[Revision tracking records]

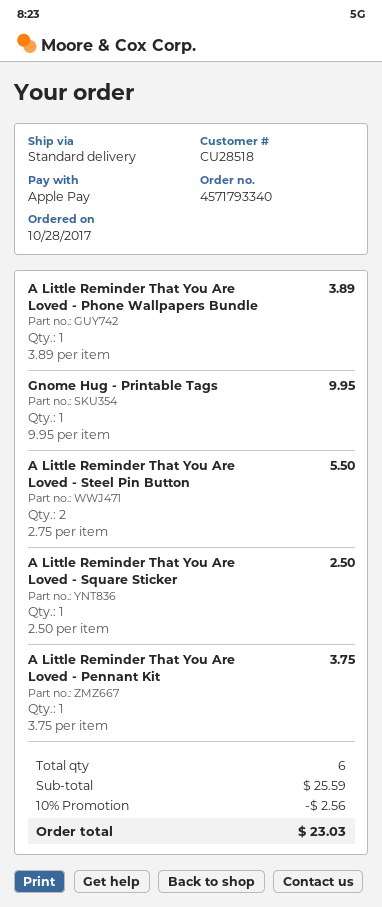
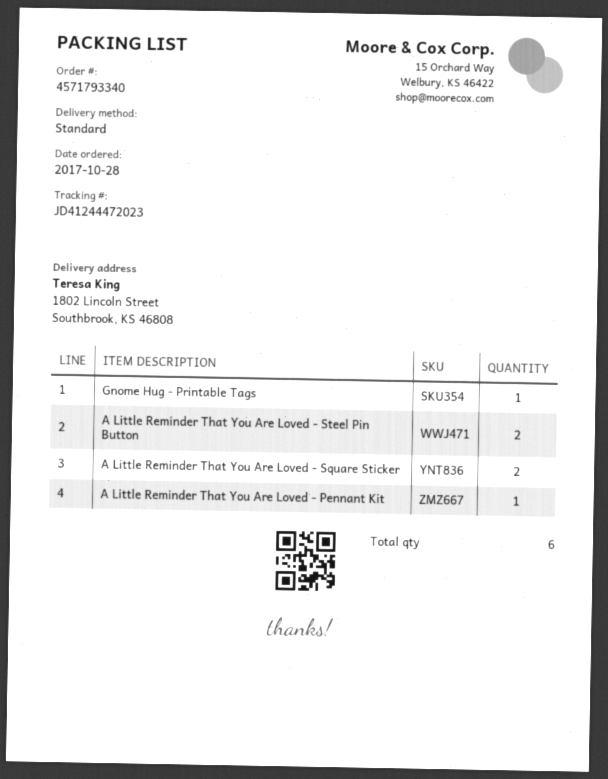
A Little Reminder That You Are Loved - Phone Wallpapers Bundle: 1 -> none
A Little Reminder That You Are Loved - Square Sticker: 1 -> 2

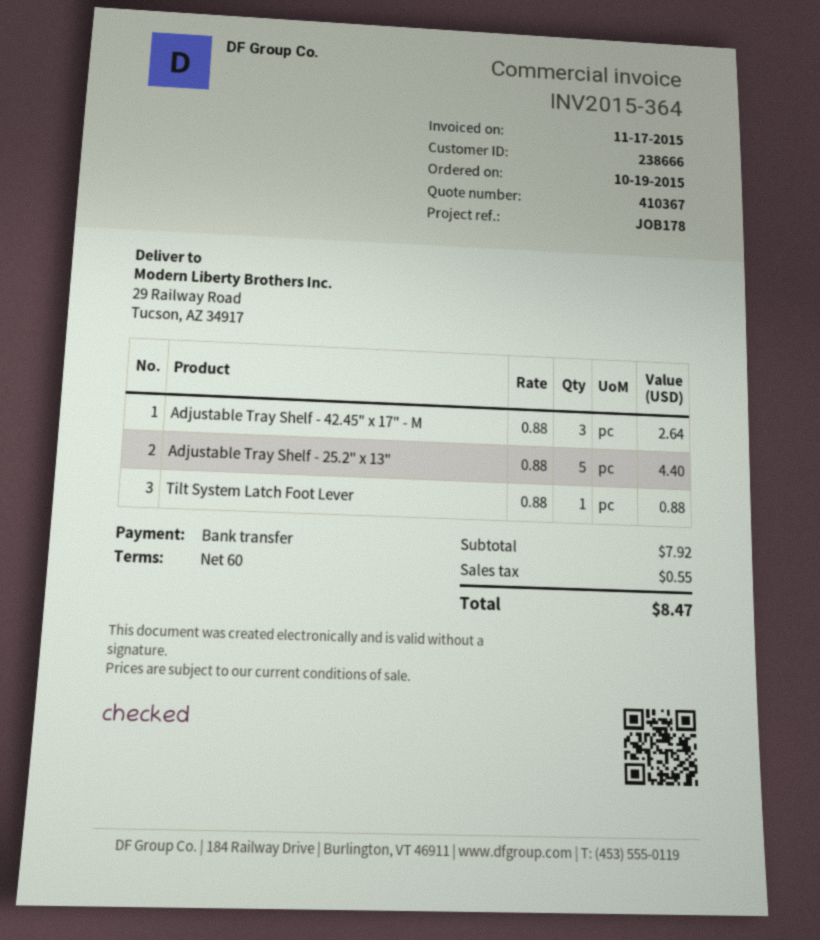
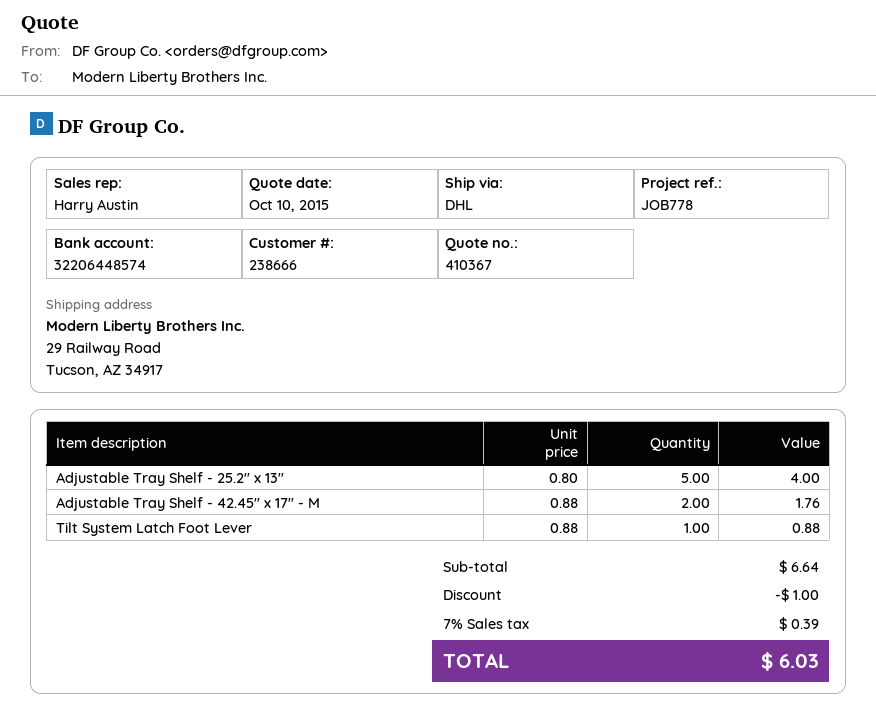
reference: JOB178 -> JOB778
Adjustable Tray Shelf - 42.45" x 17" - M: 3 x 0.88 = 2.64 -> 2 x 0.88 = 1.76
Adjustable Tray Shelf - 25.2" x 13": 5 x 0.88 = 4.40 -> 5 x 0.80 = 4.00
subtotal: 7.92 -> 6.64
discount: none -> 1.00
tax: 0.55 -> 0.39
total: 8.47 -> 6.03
--
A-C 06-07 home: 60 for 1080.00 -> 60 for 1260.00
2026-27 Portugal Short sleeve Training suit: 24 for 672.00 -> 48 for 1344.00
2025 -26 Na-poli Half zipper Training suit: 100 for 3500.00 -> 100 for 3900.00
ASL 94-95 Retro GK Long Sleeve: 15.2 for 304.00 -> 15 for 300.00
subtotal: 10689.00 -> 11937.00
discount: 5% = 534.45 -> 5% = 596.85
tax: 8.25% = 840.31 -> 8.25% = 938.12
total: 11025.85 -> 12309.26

What the exercise asks: For this exercise, repeat exactly the lines of the data above from the one with "reference: JOB178 -> JOB778" down to the one with "total: 8.47 -> 6.03", both end lines included.

Result of the exercise:
reference: JOB178 -> JOB778
Adjustable Tray Shelf - 42.45" x 17" - M: 3 x 0.88 = 2.64 -> 2 x 0.88 = 1.76
Adjustable Tray Shelf - 25.2" x 13": 5 x 0.88 = 4.40 -> 5 x 0.80 = 4.00
subtotal: 7.92 -> 6.64
discount: none -> 1.00
tax: 0.55 -> 0.39
total: 8.47 -> 6.03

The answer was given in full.